1. **Load Balancers (LBs):** Distribute work across FPs using `LinkedBlockingQueue`
2. **Fast Paths (FPs):** Do the actual DPI processing
3. **Consistent Hashing:** Same 5-tuple always goes to same FP
**Why consistent hashing matters:**
Connection: 192.168.1.100:54321 → 142.250.185.206:443
Packet 1 (SYN): hash → FP2
Packet 2 (SYN-ACK): hash → FP2 (same FP!)
Packet 3 (ACK): hash → FP2 (same FP!)
Packet 4 (Client Hello): hash → FP2 (same FP!)
All packets of this connection go to FP2.

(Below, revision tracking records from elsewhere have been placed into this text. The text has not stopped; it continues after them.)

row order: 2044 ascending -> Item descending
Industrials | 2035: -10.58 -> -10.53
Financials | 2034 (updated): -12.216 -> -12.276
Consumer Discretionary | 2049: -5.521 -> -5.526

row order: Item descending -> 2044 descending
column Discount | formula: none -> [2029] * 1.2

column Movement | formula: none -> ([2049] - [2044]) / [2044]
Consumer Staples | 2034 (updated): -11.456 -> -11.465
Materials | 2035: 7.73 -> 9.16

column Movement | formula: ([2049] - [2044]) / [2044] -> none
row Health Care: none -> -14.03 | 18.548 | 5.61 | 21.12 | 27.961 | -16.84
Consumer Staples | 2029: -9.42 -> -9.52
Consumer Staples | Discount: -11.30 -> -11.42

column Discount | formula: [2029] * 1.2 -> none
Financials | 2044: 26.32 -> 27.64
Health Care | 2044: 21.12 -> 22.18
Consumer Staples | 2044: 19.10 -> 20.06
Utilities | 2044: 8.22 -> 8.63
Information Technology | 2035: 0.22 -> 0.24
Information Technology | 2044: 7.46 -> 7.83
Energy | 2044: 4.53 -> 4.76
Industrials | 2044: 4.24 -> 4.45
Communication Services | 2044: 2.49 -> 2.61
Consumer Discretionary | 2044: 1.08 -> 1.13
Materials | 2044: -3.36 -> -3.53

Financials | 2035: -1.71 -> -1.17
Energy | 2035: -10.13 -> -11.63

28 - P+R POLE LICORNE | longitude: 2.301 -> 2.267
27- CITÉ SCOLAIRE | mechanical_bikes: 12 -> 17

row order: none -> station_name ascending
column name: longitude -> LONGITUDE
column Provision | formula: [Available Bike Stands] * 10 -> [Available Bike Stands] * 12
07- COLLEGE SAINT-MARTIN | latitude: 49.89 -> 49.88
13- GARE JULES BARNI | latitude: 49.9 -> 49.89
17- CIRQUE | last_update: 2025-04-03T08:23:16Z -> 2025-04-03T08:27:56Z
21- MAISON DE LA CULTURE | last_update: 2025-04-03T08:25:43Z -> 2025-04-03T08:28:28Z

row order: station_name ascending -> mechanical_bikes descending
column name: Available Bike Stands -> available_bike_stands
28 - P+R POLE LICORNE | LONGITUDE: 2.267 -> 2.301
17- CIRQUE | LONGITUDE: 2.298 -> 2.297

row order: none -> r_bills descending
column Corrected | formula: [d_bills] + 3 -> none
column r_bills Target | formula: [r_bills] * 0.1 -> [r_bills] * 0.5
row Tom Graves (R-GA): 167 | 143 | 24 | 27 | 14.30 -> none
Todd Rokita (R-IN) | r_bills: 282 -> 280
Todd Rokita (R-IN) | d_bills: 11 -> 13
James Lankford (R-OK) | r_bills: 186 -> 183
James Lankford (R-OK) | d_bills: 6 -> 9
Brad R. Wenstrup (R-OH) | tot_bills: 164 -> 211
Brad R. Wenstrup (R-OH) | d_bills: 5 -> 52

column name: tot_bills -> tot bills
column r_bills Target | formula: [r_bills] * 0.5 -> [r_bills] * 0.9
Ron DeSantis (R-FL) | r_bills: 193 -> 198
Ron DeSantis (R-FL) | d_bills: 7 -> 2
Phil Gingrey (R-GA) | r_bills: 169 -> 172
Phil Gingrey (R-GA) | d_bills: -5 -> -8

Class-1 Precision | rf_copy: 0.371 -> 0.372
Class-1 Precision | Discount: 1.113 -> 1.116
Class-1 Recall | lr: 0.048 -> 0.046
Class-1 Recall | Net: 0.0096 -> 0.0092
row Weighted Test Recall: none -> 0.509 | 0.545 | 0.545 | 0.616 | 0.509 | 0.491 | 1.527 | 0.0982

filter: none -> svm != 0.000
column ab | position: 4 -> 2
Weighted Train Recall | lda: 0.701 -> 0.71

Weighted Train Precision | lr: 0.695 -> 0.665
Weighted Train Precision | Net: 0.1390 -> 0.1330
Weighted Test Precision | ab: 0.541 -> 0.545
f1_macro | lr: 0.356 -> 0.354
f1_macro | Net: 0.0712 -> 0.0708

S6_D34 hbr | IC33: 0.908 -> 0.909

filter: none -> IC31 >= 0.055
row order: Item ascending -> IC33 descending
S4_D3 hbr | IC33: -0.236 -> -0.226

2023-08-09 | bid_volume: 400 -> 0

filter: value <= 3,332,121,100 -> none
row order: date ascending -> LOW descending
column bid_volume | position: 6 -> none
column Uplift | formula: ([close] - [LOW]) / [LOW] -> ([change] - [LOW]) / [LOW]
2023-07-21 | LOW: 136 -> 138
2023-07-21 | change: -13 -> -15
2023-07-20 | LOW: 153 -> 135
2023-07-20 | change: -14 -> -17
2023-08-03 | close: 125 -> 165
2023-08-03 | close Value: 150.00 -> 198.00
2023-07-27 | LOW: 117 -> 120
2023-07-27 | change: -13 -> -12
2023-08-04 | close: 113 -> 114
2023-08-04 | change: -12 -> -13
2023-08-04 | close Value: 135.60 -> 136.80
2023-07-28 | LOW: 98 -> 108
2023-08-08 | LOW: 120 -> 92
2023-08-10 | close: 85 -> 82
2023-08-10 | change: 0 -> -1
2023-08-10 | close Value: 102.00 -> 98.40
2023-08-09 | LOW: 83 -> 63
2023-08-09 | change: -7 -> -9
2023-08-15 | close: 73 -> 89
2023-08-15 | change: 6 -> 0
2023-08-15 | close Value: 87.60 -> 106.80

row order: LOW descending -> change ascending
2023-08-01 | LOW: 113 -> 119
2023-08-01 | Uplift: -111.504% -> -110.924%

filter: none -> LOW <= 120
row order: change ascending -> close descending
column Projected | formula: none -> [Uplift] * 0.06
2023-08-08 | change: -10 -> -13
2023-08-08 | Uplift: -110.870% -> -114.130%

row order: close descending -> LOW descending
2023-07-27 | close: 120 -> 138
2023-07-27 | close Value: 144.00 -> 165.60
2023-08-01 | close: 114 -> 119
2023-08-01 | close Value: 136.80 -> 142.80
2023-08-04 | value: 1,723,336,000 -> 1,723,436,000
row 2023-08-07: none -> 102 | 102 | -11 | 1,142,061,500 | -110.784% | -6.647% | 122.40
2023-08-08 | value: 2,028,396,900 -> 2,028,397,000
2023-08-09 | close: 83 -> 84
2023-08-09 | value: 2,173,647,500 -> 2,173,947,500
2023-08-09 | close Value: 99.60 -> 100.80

FP2 can track the flow state correctly.
### Detailed Flow
#### Step 1: Reader Thread (Main Thread)
PcapReader reader = new PcapReader("test_dpi.pcap");
RawPacket raw;
while ((raw = reader.readPacket()) != null) {
PacketJob job = new PacketJob(raw);
// Hash to select Load Balancer
int lbIdx = Math.abs(job.getFiveTuple().hashCode()) % numLBs;
// Push to LB's queue
lbQueues[lbIdx].put(job); // Blocks if queue is full
}
#### Step 2: Load Balancer Thread
// In LBManager.java
public void run() {
while (running) {
try {
PacketJob job = inputQueue.take(); // Blocks until available
// Hash to select Fast Path
int fpIdx = Math.abs(job.getFiveTuple().hashCode()) % numFPs;
// Push to FP's queue
fpQueues[fpIdx].put(job);
stats.incrementDispatched();
} catch (InterruptedException e) {
Thread.currentThread().interrupt();
}
}
}
#### Step 3: Fast Path Thread
// In FastPathProcessor.java
public void run() {
while (running) {
try {
PacketJob job = inputQueue.take();
// Look up flow (each FP has its own flow table)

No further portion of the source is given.